Vou contar-te um “episódio” que o ocorreu comigo há dias. Antes, porém, esclareço que um avô meu era alentejano. Estava a reler a História de Portugal, de Oliveira Martins, quando me deparei com um comentário do autor, que detestava os Braganças da IV Dinastia (página 538, 16ª edição/1972, Guimarães Editores). Antes de o transcrever, recordo que, como sabemos, a Casa de Bragança nasceu do casamento de um filho natural do Mestre de Avis com uma filha de D. Nuno Álvares Pereira.
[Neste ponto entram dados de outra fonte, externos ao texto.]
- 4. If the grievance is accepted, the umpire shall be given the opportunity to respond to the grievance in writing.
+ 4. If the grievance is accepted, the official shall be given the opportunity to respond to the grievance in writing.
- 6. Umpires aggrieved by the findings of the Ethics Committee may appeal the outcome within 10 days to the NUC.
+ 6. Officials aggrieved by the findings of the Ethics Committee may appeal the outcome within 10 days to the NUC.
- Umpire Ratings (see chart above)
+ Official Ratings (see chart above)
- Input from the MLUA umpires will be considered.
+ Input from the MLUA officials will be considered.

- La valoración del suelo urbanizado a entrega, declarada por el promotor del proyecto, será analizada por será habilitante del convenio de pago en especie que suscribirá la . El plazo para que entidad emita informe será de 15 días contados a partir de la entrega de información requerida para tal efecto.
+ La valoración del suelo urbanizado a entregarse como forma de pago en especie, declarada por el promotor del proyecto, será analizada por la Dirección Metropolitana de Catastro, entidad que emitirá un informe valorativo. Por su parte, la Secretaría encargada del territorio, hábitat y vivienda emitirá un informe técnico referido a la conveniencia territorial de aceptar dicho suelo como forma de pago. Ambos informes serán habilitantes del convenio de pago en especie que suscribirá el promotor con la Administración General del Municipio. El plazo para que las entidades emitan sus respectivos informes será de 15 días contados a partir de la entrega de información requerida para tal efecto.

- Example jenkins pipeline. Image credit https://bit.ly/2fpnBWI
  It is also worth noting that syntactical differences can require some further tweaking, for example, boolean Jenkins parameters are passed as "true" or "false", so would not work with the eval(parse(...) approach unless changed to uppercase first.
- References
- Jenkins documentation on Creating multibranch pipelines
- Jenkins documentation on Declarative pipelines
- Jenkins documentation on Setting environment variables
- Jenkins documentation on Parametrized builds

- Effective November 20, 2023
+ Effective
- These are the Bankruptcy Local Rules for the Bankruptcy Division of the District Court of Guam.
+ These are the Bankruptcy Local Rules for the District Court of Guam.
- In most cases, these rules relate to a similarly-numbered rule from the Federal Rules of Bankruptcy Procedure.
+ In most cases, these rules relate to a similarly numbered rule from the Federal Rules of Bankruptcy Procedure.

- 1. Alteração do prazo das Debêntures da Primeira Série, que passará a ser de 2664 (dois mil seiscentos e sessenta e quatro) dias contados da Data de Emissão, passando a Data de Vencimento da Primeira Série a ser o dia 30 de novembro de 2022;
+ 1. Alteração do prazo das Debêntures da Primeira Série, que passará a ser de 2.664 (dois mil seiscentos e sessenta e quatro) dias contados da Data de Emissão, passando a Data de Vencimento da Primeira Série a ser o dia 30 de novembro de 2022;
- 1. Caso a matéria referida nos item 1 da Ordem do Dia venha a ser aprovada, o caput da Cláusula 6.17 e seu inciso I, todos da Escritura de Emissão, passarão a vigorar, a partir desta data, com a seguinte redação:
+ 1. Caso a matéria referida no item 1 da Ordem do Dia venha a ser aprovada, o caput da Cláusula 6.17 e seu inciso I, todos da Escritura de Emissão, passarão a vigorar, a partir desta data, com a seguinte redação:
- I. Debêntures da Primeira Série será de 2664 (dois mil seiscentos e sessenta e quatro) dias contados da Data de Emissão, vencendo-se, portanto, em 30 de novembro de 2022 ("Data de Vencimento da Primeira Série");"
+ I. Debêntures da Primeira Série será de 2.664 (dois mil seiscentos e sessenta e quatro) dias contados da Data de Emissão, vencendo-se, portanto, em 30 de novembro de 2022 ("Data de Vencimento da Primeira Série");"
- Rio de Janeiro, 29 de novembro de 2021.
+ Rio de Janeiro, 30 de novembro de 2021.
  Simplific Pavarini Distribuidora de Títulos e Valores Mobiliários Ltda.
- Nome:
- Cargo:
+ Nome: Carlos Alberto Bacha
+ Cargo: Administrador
A mãe do filho de D. João I chamava-se Inês Pires, era de Borba, e era filha de um senhor que tinha como alcunha o Barbadão. Então, cá vai a transcrição:
E se, porventura, as misteriosas leis da vida têm um papel na história, força é reconhecer que na família dos Braganças não vingou a semente da nobre raça dos Nuno Álvares; viu-se em todos eles a descendência do crasso sangue alentejano da filha do Barbadão.”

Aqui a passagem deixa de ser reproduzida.